The assassination of Reinhard Heydrich on 27 May 1942 in Prague was the only successful direct attack on a member of the Nazi leadership in the era of National Socialism and its domain. The English code name for this act was Operation Anthropoid ; including it was partly depicted in historiography and later on in films and in various literature. The Deputy Reich Protector in the Protectorate of Bohemia and Moravia and representative of the German Reich in occupied Czechoslovakia was also a principal in charge of the Gestapo in the German Reich ( RSHA ) and to exterminate the Jews in Europe pursued commissioned ( extermination of the Jews / Shoah / Holocaust . With respect to a Hitler quote in Nazi jargon as the final solution ). The successful attack was by two non-commissioned officers of the Czechoslovak army in exile , January Kubiš and Jozef Gabčík , carried out for that purpose in a commando action had been introduced to their home from England.

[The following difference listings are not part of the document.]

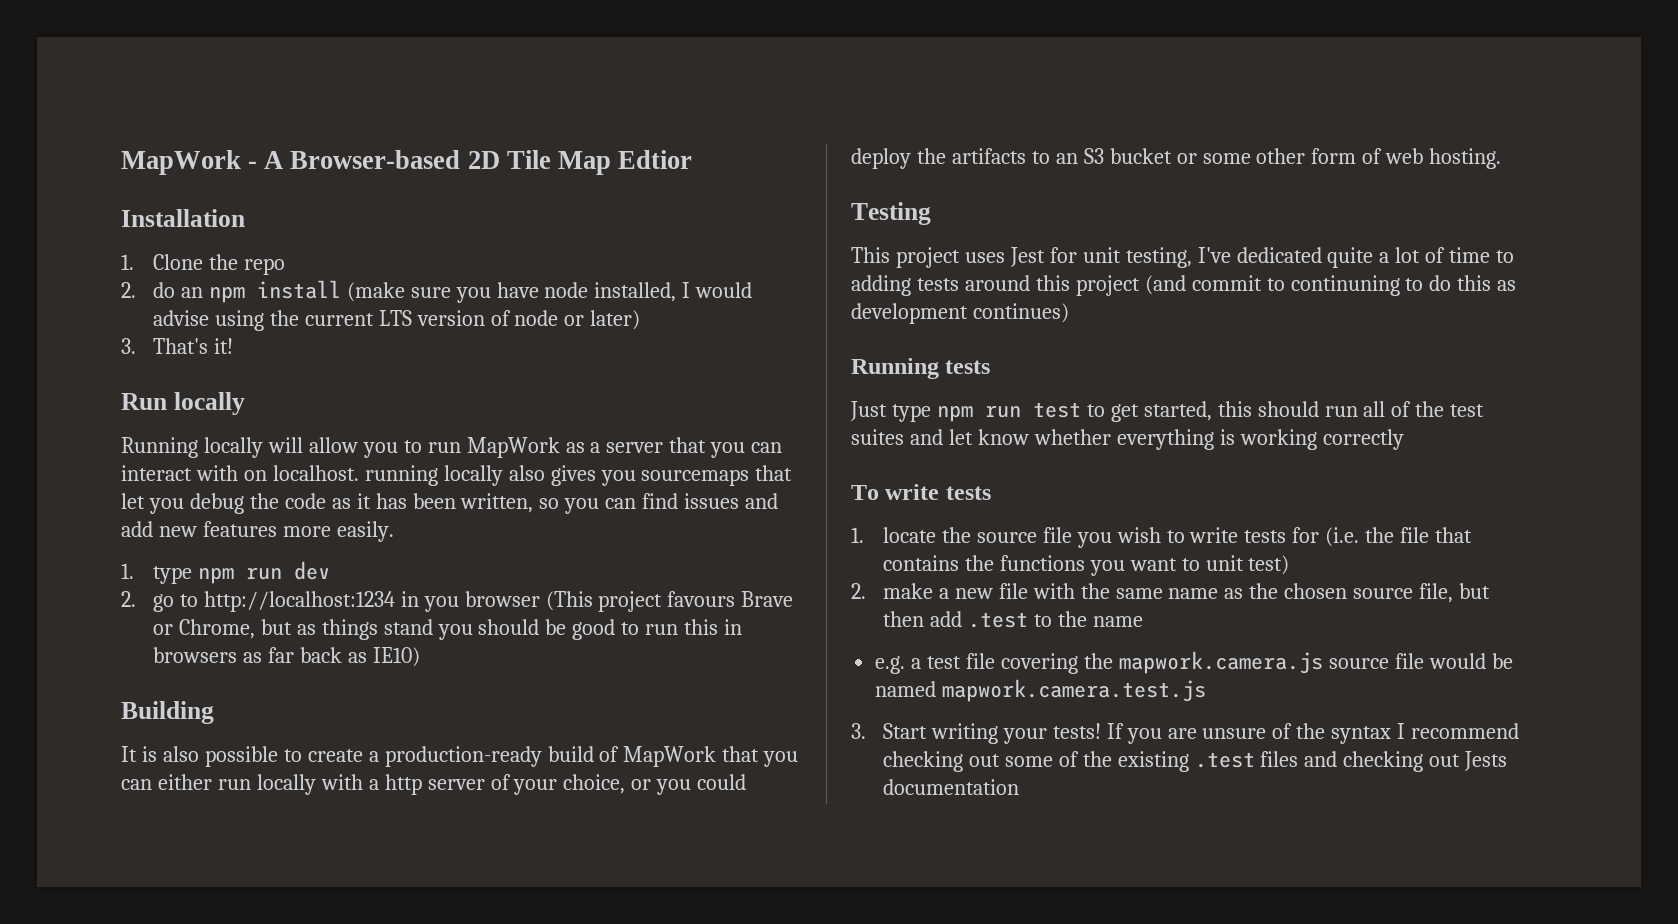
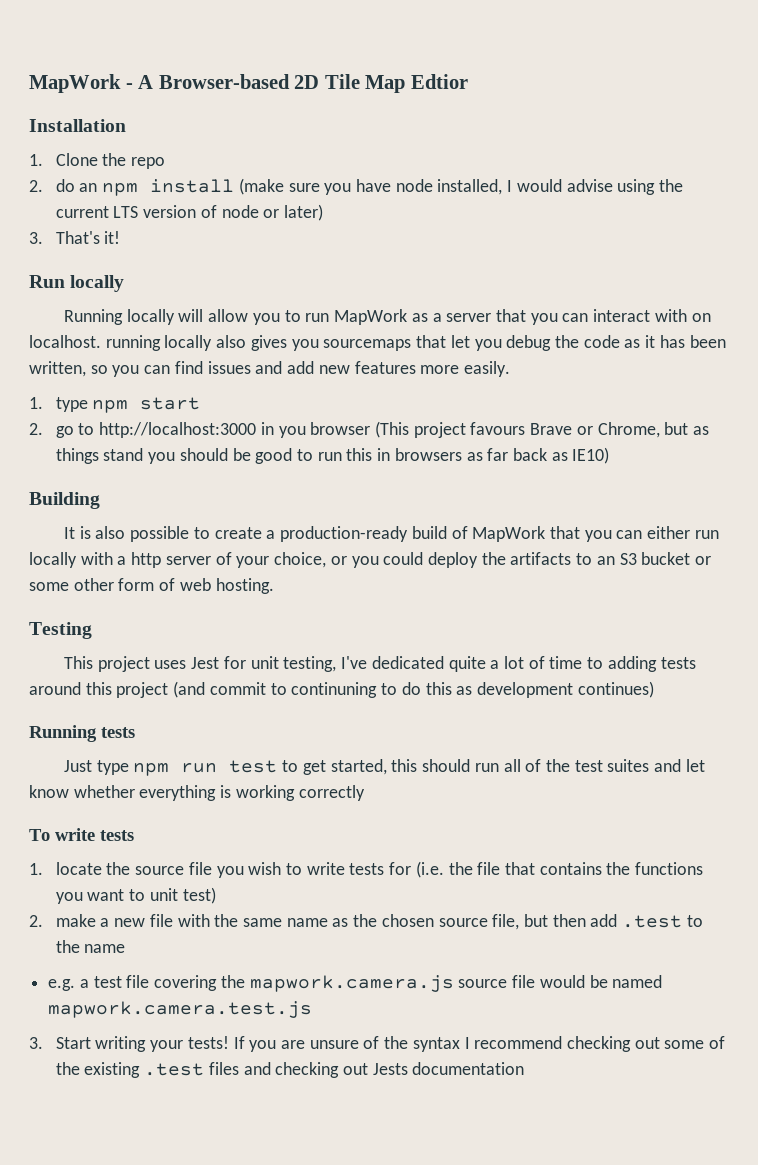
[245,561,330,580] run dev -> [140,397,201,410] start
[203,591,395,612] http://localhost:1234 -> [99,422,257,438] http://localhost:3000

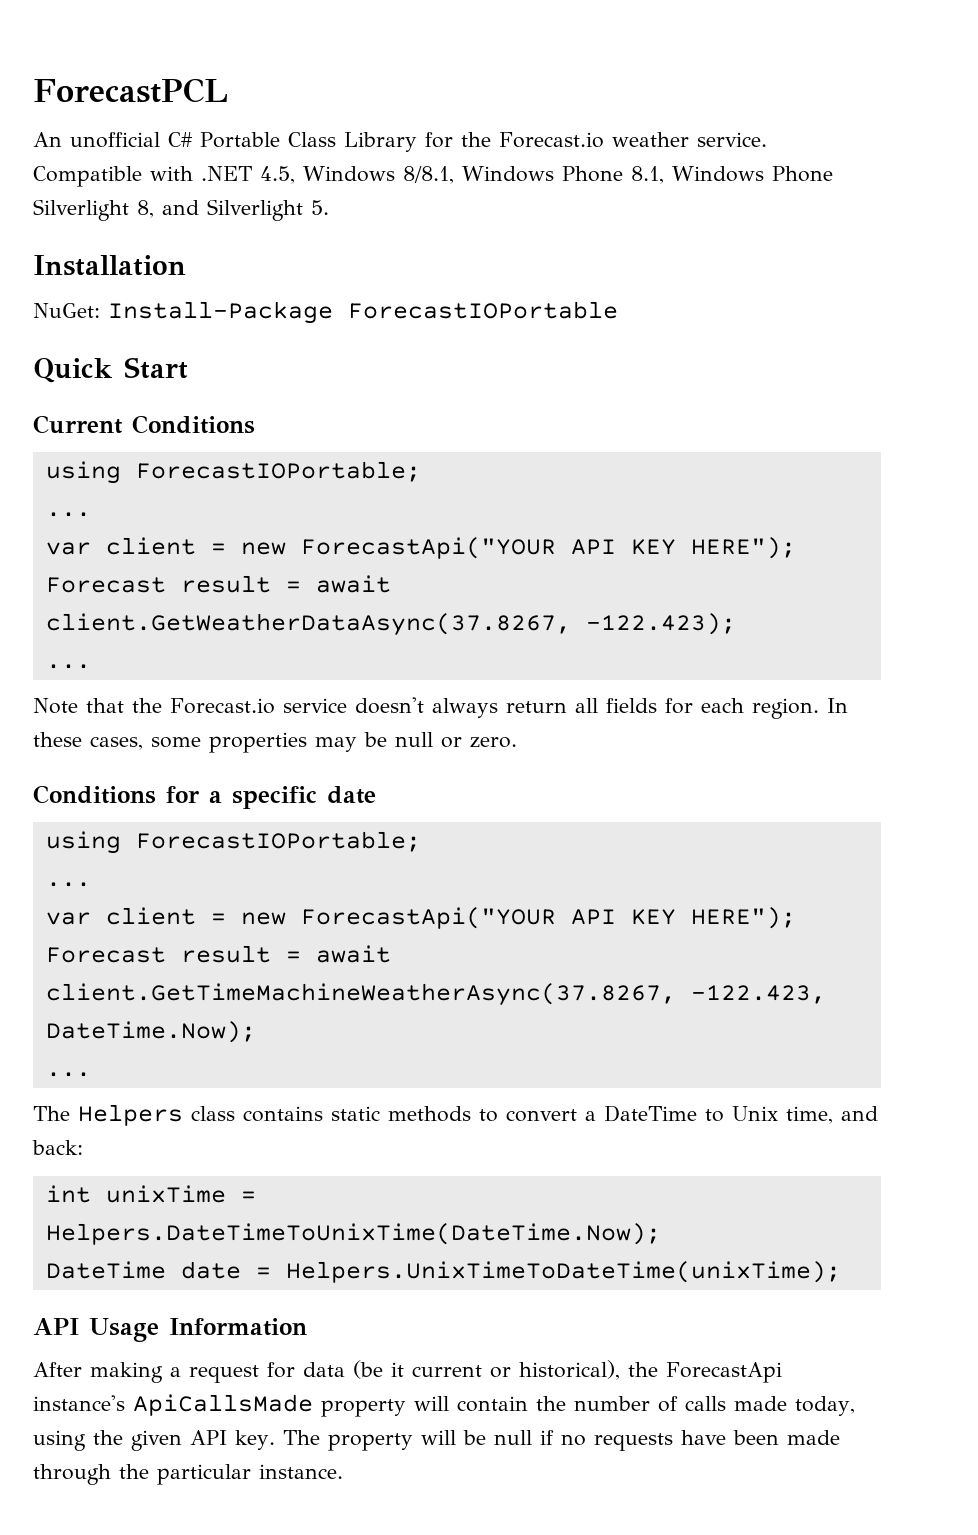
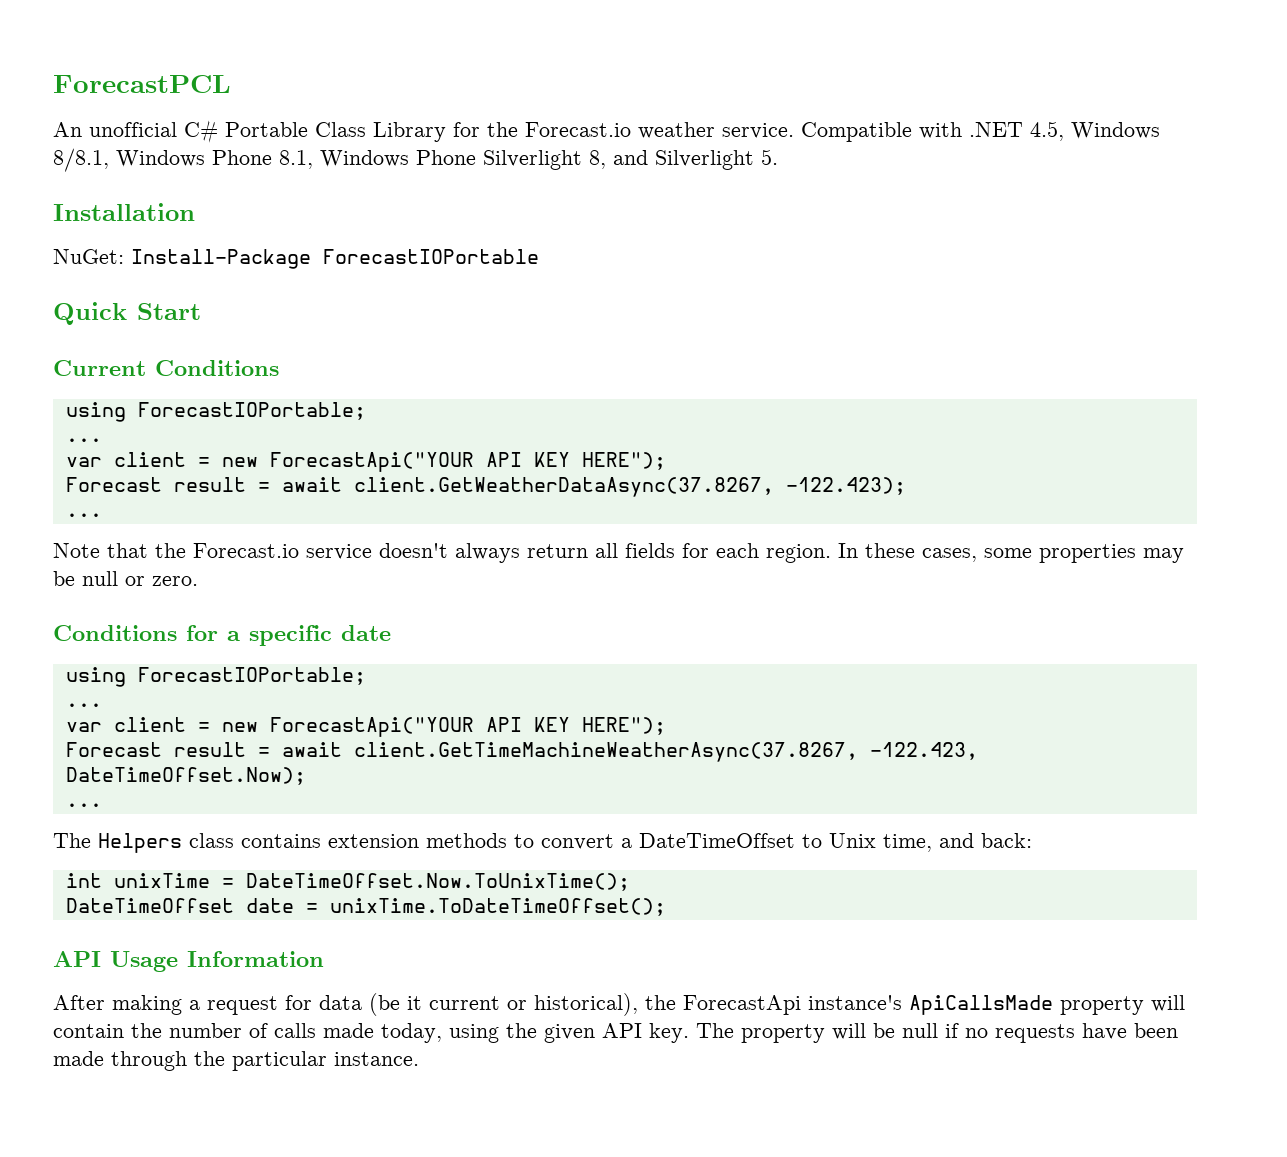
[45,1021,256,1043] DateTime.Now); -> [65,767,306,785] DateTimeOffset.Now);
[331,1106,380,1121] static -> [328,834,419,848] extension
[604,1105,697,1122] DateTime -> [639,833,795,848] DateTimeOffset
[45,1223,661,1245] [45,1261,166,1279] Helpers.DateTimeToUnixTime(DateTime.Now); // DateTime -> [245,873,630,891] [65,898,234,913] DateTimeOffset.Now.ToUnixTime(); // DateTimeOffset
[285,1261,841,1283] Helpers.UnixTimeToDateTime(unixTime); -> [329,898,666,916] unixTime.ToDateTimeOffset();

The run-up, meaning and consequences

Heydrich exercised de facto power of the occupiers in 1939 by the German Reich annexed areas of Czechoslovakia from. As a close associate of Himmler , head of the Reich Security Main Office and obergruppenführer / General of Police he was the authoritative organizer of the so-called final solution . Seriously injured in the attack, he died eight days later in the hospital of a wound infection. He received a state funeral in Berlin .

The operation was since 1941 the Czechoslovak military intelligence service of the London government in exile under František Moravec and the British Special Operations Executive was planned in London (SOE). In December 1941 Kubiš, Gabčík and other resistance fighters jumped with parachutes near Prague. After the attack, both were betrayed along with five supporters and discovered in their hiding place in the Karl Borromeo Church in Prague (since 1935 Church of St. Cyril and Methodius ). After 350 SS men had encircled them in the crypt , there was a fire fight lasting several hours. To avoid arrest, the last four surviving resistance fighters committed suicide .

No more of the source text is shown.